1.  Casting such into a (T *), and then back into a (void *), yields the same
    result (else free() wouldn't work; see recent commentary in this group!)

2.  (void *) has the same format as (char *)

3.  Hence, (char *)p points into an array [sizeof(T)+strlen(s)] of char

4.  (char *)(p->name) = (char *)p + offsetof(T, name)

5.  Hence, (char *)(p->name) points into an array [sizeof(T)+strlen(s)-\
    offsetof(T, name)] of char

6.  The cast is a no-op, since p->name in an rvalue context will already be of
    type (char *)

7.  sizeof(T) >= offsetof(T, name) + 1 /* 1 = sizeof(p->name) */

8.  Hence, p->name points into an array of at least strlen(s)+1 chars

9.  Hence, strcpy(p->name, s) is legal.

So it would appear that Doug's implementation of <dirent.h> will work on any
ANSI C implementation.  Have I overlooked anything?
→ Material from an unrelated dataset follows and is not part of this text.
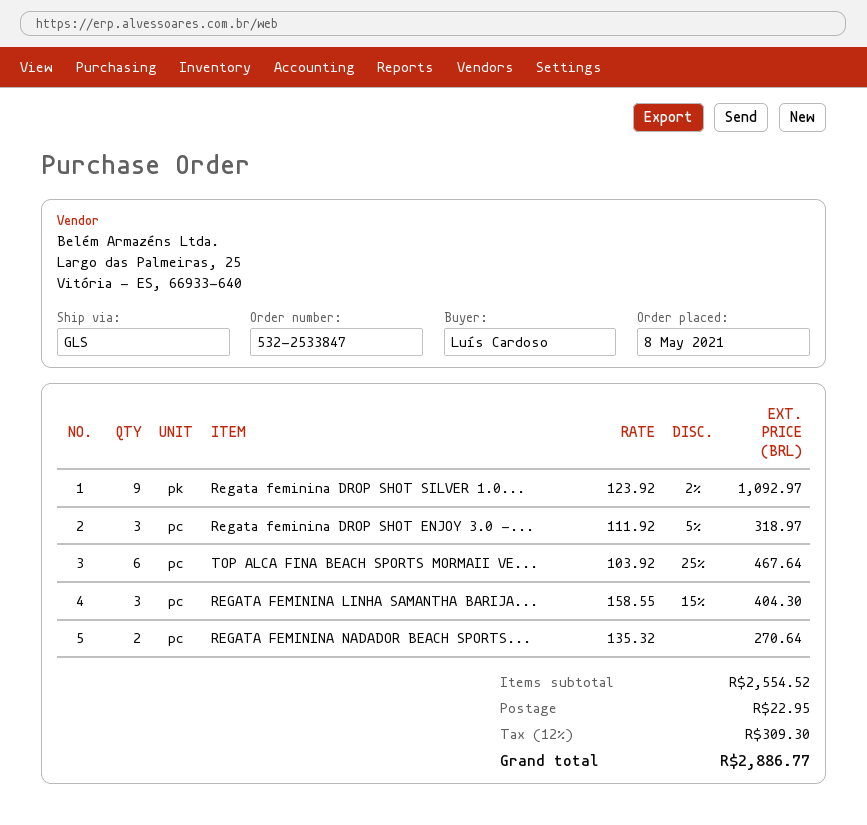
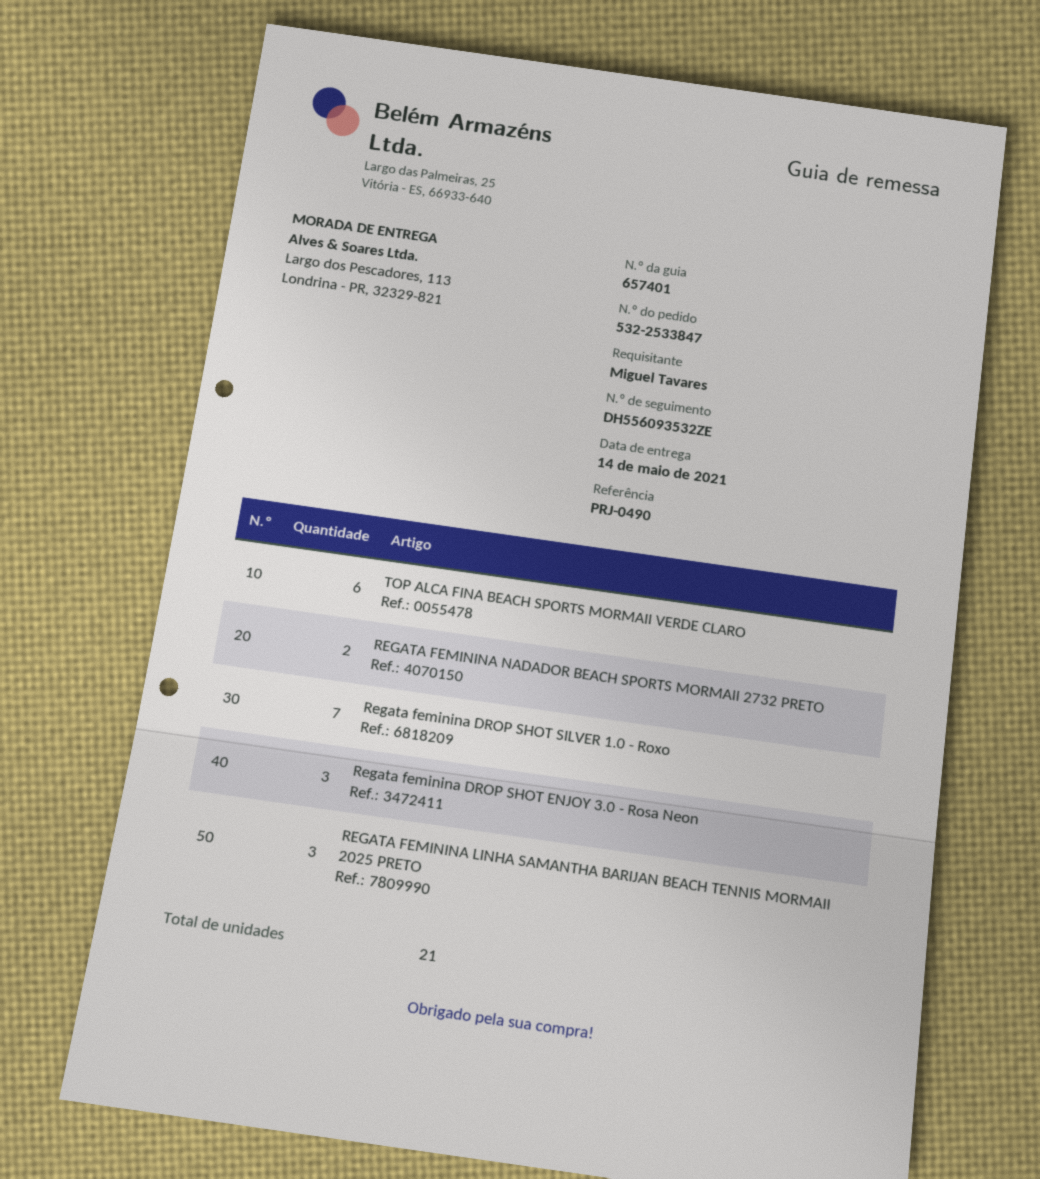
ordered by: Luís Cardoso -> Miguel Tavares
Regata feminina DROP SHOT SILVER 1.0...: 9 -> 7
Karl W. Z. Heuer (ima!haddock!karl or karl@haddock.isc.com), The Walking Lint
________
Btw, I agree with Dennis that one should be embarrassed about using this
hack.  I can also prove that one valid way to initialize to a null pointer is
	char *p = '\0';
, but that doesn't make it a good idea.

gwyn@smoke.BRL.MIL (Doug Gwyn) (12/08/89)

In article <15364@haddock.ima.isc.com> karl@haddock.ima.isc.com (Karl Heuer) writes:
>9.  Hence, strcpy(p->name, s) is legal.

I basically agree with the argument to this point, which is as far as you
took it.  However, the next step might be to access p->name[n], where n > 0,
and that is technically illegal since the `name' member is an array of
length 1, so [0] is the last legally accessible element in it.  A
conforming implementation could, so far as I can tell, enforce bounds
checking on such an array access.  I think Dennis believes that too.

>So it would appear that Doug's implementation of <dirent.h> will work on any
>ANSI C implementation.  Have I overlooked anything?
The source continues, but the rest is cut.